Segment Start: Supplied records

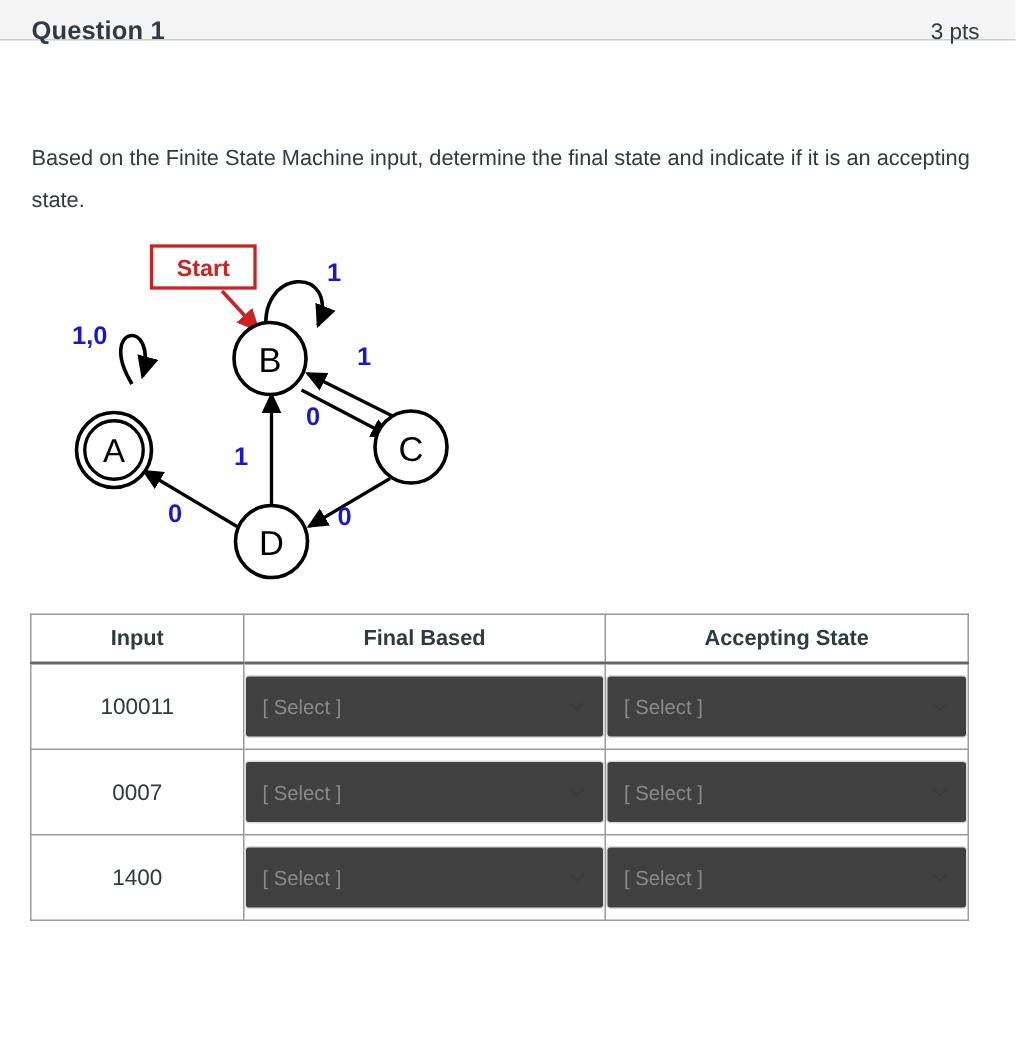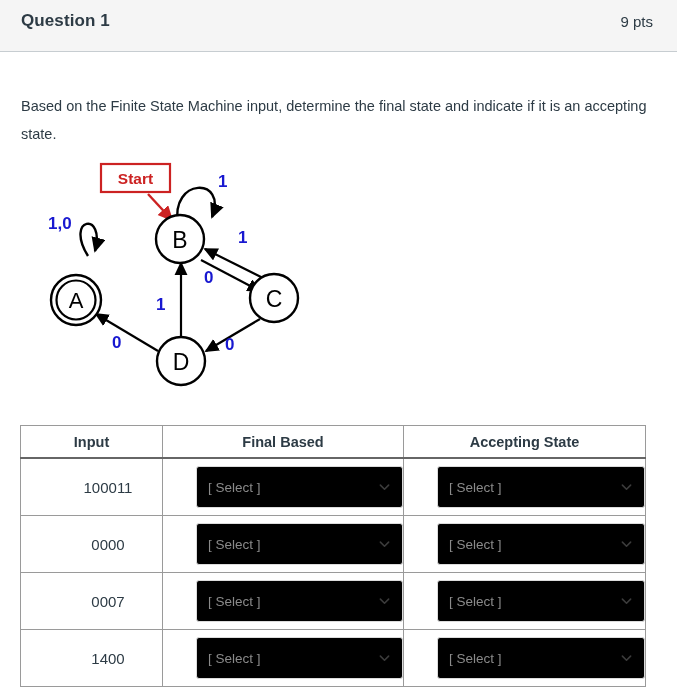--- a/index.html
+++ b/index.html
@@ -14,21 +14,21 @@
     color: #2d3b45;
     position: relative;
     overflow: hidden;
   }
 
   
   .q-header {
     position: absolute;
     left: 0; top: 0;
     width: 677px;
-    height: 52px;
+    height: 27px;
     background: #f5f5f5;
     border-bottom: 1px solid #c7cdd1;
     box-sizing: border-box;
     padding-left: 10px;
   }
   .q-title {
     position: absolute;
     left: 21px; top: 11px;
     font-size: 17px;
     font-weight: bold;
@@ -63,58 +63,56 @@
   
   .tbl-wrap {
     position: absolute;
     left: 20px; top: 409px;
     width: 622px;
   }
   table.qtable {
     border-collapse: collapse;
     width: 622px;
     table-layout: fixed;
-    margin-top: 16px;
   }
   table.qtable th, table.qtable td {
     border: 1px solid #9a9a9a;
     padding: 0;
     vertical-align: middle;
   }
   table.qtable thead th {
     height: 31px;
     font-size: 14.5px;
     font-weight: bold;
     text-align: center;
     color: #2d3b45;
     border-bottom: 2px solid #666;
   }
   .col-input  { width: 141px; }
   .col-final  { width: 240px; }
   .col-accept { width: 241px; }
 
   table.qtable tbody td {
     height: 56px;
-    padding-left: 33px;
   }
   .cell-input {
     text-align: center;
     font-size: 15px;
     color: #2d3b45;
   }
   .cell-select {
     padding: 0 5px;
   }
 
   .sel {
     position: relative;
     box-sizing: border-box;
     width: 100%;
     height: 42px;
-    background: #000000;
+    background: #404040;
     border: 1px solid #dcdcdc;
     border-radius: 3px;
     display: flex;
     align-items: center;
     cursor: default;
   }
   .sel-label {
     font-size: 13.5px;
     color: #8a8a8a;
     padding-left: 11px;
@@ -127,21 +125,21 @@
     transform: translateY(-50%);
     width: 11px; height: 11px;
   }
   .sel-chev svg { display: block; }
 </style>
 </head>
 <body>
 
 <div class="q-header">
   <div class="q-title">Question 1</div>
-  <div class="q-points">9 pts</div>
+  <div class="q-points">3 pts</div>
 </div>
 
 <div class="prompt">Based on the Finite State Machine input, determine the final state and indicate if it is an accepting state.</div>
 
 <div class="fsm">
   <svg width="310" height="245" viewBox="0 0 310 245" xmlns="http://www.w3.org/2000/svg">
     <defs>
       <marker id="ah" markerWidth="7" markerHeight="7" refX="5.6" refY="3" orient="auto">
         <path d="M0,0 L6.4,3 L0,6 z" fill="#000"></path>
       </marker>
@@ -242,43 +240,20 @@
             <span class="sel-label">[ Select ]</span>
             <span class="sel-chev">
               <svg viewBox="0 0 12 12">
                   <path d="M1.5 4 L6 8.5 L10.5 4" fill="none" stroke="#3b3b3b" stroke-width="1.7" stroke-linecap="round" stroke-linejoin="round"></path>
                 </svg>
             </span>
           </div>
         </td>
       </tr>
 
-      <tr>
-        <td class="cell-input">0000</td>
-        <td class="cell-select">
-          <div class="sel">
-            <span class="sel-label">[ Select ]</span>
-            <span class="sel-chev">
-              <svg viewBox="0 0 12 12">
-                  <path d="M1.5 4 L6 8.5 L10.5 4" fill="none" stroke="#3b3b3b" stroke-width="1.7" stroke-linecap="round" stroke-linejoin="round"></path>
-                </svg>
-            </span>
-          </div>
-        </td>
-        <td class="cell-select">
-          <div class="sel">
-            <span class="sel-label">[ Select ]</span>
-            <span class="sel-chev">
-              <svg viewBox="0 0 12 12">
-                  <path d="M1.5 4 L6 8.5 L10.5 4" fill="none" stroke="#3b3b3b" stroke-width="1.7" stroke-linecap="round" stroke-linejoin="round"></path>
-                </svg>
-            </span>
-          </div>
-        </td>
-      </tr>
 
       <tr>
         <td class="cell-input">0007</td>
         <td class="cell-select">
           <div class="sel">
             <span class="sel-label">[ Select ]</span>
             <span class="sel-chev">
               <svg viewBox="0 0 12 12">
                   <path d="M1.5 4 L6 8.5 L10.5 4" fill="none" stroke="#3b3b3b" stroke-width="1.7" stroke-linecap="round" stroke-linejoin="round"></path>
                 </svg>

Segment End: Supplied records
Segment Start: Supplied records

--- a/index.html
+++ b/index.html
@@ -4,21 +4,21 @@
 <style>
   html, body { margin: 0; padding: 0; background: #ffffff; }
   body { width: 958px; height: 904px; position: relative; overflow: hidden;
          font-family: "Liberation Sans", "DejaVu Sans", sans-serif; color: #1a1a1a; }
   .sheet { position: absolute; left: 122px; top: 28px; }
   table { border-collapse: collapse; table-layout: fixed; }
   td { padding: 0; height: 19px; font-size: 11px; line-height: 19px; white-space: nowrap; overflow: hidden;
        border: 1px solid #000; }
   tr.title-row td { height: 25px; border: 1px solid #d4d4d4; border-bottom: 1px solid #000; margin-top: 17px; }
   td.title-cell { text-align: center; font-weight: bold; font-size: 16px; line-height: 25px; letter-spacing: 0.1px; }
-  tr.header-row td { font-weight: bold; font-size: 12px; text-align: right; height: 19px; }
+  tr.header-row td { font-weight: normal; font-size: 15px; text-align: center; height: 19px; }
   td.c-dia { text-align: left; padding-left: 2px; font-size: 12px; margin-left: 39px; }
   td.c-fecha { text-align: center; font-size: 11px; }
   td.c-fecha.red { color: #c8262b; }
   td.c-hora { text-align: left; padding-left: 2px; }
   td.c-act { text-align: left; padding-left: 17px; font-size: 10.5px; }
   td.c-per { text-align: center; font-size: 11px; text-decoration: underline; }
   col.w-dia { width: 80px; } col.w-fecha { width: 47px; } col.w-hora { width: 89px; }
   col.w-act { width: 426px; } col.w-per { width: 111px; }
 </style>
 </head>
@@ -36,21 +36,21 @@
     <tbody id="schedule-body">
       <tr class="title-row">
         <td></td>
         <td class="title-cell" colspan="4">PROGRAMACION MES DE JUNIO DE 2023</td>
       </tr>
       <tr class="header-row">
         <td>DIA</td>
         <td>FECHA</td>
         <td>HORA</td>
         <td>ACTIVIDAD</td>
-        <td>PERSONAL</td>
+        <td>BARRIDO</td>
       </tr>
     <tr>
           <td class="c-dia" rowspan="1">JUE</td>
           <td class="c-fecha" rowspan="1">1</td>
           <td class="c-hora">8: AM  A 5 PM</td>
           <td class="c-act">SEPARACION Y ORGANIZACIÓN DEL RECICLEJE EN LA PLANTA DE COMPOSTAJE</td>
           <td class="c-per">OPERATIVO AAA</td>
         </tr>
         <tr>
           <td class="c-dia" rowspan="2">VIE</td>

Segment End: Supplied records
Segment Start: Supplied records

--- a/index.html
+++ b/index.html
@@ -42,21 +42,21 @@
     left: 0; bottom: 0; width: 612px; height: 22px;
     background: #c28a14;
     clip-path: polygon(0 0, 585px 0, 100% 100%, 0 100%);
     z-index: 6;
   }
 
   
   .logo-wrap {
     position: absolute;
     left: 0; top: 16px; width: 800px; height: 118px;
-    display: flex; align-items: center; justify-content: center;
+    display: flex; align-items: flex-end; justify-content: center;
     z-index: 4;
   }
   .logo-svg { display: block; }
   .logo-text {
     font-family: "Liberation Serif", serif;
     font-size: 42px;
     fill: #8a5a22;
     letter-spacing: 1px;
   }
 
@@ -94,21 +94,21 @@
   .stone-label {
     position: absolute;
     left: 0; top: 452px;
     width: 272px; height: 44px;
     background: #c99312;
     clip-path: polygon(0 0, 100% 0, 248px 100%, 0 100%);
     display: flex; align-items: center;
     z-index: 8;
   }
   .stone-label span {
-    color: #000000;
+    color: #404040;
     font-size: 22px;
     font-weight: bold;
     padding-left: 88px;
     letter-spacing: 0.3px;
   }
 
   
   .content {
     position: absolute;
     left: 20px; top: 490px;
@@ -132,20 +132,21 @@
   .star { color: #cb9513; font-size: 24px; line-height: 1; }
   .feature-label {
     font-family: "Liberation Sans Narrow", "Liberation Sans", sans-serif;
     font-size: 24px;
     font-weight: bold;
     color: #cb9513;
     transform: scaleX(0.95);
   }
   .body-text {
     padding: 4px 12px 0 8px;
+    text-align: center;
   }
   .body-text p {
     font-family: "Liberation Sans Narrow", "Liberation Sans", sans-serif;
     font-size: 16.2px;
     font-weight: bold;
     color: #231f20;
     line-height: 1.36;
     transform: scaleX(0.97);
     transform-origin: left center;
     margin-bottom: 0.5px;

Segment End: Supplied records

Search the records line by line for the word "logo" and copy every line where it appears.

   .logo-wrap {
   .logo-svg { display: block; }
   .logo-text {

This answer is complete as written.